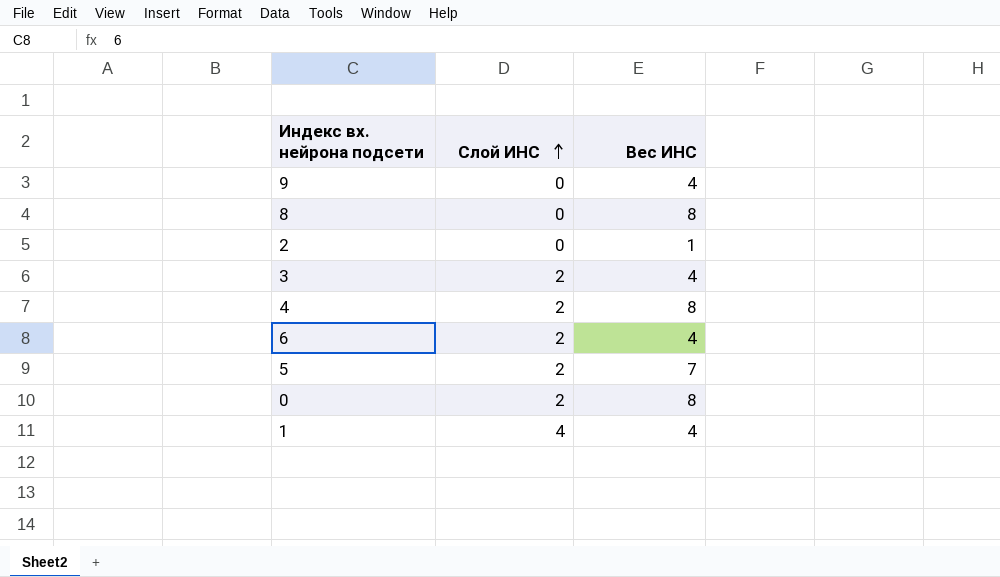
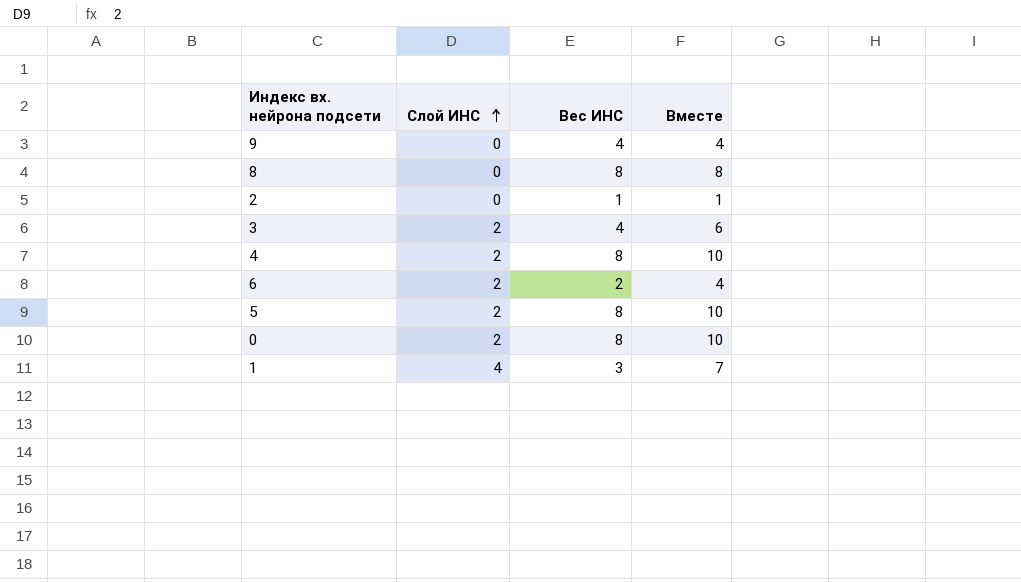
column Вместе | formula: none -> [Слой ИНС] + [Вес ИНС]
6 | Вес ИНС: 4 -> 2
5 | Вес ИНС: 7 -> 8
1 | Вес ИНС: 4 -> 3

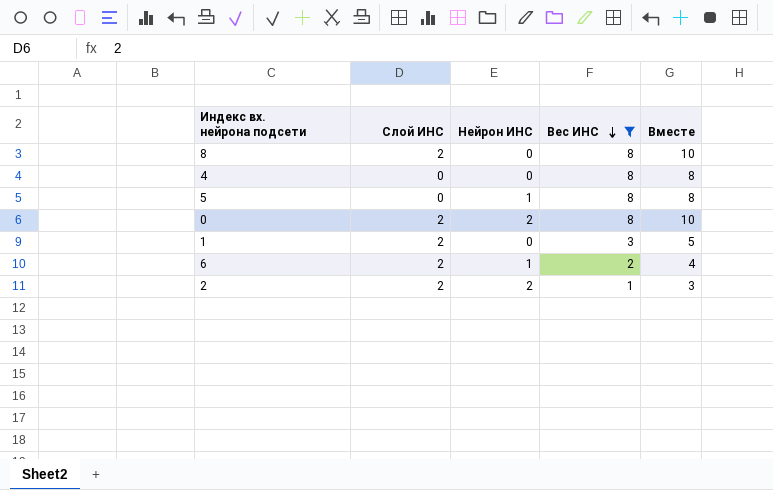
filter: none -> Вес ИНС != 4
row order: Слой ИНС ascending -> Вес ИНС descending
column Нейрон ИНС | position: none -> 3
8 | Слой ИНС: 0 -> 2
8 | Вместе: 8 -> 10
4 | Слой ИНС: 2 -> 0
4 | Вместе: 10 -> 8
5 | Слой ИНС: 2 -> 0
5 | Вместе: 10 -> 8
1 | Слой ИНС: 4 -> 2
1 | Вместе: 7 -> 5
2 | Слой ИНС: 0 -> 2
2 | Вместе: 1 -> 3

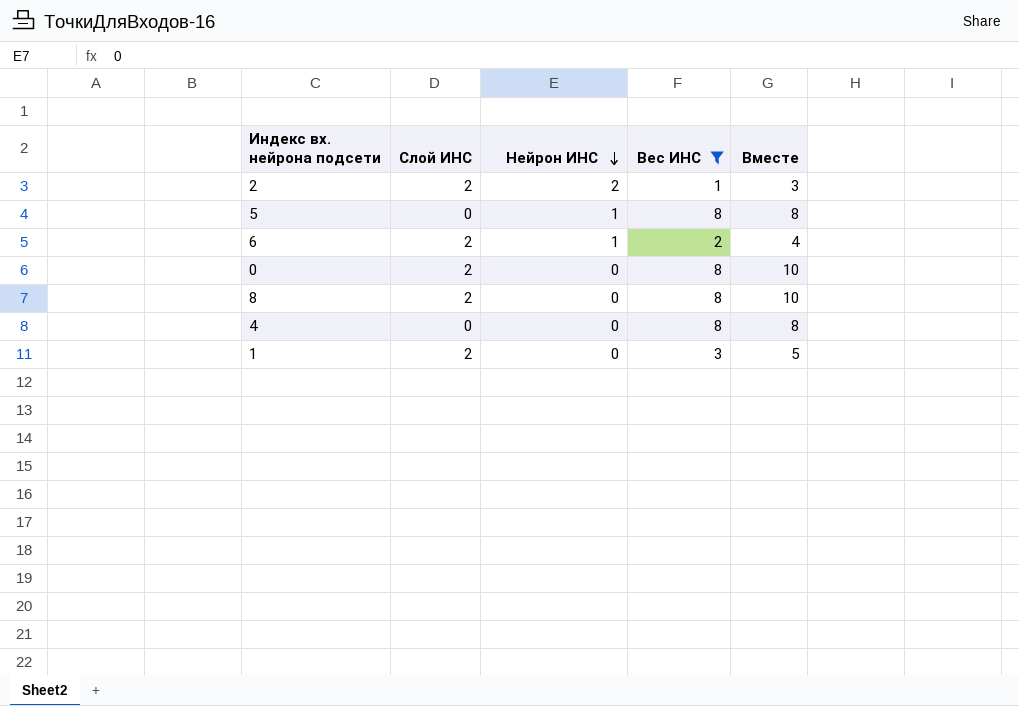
row order: Вес ИНС descending -> Нейрон ИНС descending
0 | Нейрон ИНС: 2 -> 0

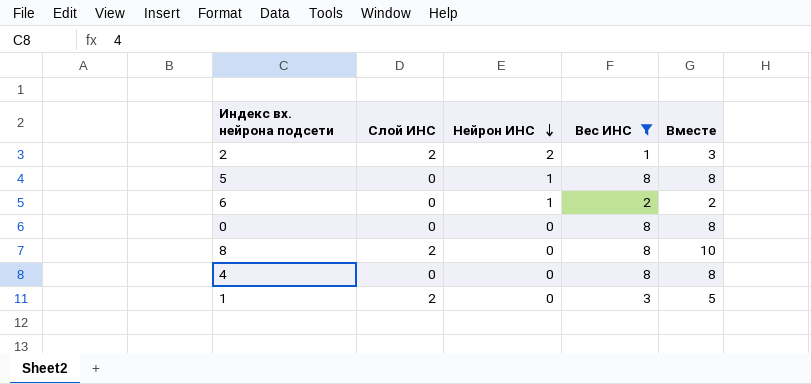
6 | Слой ИНС: 2 -> 0
6 | Вместе: 4 -> 2
0 | Слой ИНС: 2 -> 0
0 | Вместе: 10 -> 8

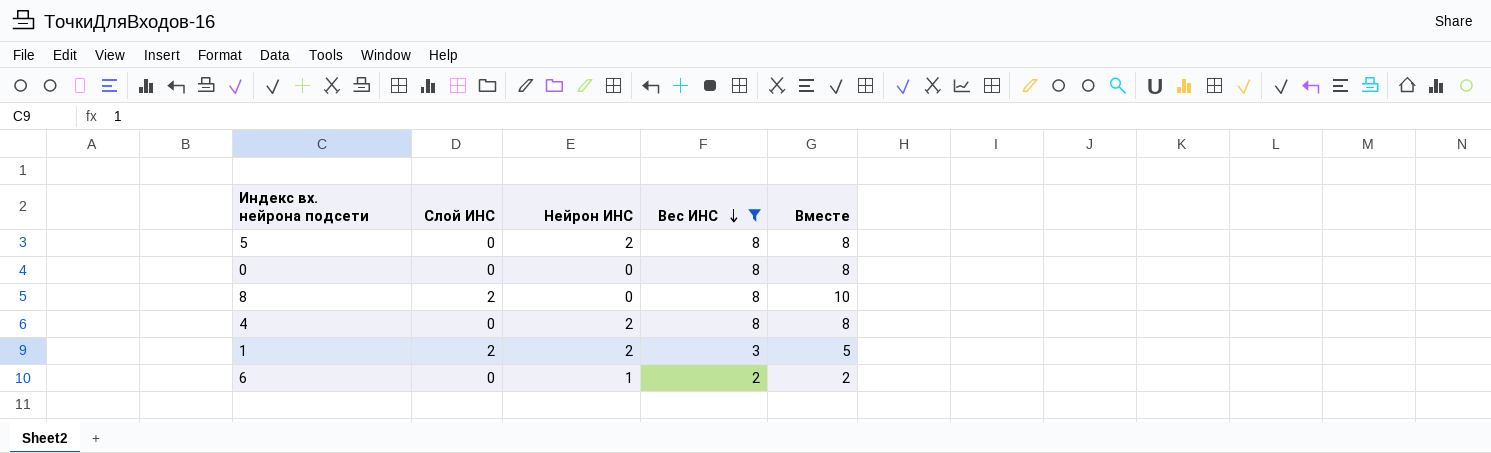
row order: Нейрон ИНС descending -> Вес ИНС descending
row 2: 2 | 2 | 1 | 3 -> none
5 | Нейрон ИНС: 1 -> 2
4 | Нейрон ИНС: 0 -> 2
1 | Нейрон ИНС: 0 -> 2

◆ ◆ ◆

Extract the run of lines beginning with the line that holds "6 | Вместе: 4 -> 2" and ending at the last line of the data, inclusive. Exclude any pictures from the copy.

6 | Вместе: 4 -> 2
0 | Слой ИНС: 2 -> 0
0 | Вместе: 10 -> 8

row order: Нейрон ИНС descending -> Вес ИНС descending
row 2: 2 | 2 | 1 | 3 -> none
5 | Нейрон ИНС: 1 -> 2
4 | Нейрон ИНС: 0 -> 2
1 | Нейрон ИНС: 0 -> 2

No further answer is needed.